Wednesday, February 28, 2024

Dear Mom,

 



Dear Mom,

I started on this letter to you on what would have been your 74th birthday, instead I decided to wait and finish it today: 1 month since you've been gone. 

This letter has been in my heart to write for a long time now, and I would rather have had the chance to say all of this to you while you were still alive, but as we both believe "things happen for a reason", so I have to believe that this is one of those times. 

And maybe this conversation wouldn't have been well received at that time... who knows?

I think there was just too much hurt, anger, and misunderstanding between the both of us to be able to see where the other was coming from. Though you are gone now, I just want to "tell you" some things that I couldn't do while you were alive. 

I'd like to first say that while I understand now as to why you didn't make me your Power of Attorney, it hurt me deeply that you kept your disease a secret from me for so long.
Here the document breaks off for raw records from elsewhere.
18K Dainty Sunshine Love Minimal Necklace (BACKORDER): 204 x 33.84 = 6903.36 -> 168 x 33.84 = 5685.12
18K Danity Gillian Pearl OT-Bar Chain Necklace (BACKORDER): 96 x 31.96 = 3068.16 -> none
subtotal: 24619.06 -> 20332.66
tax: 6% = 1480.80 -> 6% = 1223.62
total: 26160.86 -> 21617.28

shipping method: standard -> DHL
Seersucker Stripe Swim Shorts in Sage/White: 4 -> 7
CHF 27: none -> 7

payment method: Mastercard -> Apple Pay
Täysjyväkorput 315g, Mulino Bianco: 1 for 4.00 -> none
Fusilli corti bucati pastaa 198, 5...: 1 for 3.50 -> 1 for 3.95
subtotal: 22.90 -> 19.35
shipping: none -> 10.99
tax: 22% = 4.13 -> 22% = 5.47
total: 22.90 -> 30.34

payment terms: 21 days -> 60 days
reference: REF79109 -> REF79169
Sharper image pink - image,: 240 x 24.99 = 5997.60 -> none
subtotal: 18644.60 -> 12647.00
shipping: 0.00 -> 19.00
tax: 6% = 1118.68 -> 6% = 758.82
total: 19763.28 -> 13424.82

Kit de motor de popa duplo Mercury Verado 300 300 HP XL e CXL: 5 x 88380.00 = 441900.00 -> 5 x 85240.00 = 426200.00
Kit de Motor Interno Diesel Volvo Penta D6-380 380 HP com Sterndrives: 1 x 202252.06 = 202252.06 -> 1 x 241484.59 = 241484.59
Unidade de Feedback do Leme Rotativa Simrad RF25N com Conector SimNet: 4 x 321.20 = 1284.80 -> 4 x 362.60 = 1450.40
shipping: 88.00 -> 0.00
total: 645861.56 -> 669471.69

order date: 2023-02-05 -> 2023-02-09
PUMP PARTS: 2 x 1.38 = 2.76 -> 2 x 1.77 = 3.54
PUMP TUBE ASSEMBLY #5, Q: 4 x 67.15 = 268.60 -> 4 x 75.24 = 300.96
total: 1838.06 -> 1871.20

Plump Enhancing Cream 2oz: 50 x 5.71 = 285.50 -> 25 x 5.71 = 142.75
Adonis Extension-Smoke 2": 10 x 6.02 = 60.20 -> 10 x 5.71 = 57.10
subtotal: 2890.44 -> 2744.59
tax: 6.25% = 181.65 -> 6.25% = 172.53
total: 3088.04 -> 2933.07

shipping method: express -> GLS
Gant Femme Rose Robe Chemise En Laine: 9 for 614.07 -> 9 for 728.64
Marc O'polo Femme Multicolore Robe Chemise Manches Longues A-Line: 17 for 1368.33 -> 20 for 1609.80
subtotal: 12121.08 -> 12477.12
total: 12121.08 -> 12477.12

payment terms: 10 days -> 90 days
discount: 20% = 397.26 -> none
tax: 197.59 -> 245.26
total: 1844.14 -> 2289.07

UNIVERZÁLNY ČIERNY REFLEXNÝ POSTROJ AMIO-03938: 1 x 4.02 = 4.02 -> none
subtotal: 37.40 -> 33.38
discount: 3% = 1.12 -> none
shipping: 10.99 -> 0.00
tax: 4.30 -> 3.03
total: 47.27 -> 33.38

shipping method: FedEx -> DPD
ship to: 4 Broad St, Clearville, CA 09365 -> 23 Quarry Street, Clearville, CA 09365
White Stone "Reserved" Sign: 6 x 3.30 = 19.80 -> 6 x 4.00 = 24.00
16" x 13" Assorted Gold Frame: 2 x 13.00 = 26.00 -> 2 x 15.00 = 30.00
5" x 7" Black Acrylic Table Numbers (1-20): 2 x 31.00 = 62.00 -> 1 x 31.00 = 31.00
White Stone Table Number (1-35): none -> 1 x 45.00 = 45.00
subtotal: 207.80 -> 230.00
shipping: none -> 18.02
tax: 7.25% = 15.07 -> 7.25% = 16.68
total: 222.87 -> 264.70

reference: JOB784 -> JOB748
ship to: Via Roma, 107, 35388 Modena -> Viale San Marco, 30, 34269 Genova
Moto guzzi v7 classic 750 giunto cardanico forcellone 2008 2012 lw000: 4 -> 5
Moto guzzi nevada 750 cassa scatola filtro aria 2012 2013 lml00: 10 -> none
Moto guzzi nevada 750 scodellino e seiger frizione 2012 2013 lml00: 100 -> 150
You knew if I had any kind of access to your medical records, and I would have searched for any kind of indication/information that would have led me to the diagnosis that I was given for you on the night of September 16, 2023, that forever changed both of our lives.

I know you didn't want to be without Carl, and for years had been worried that you would outlive him (and you did). So, in a way, this terminal diagnosis was a blessing in disguise. You knew it would end in your death and end your loneliness & longing to be with your husband once again.

What bothered me was that you did not give me the chance to tell you that I understood why you did what you did. That I understood and accepted a LONG time ago my place in your life, always 2nd to a man. Being 2nd to Carl was not something I resented you for. Carl saved BOTH of our lives, and I will forever be grateful for him. 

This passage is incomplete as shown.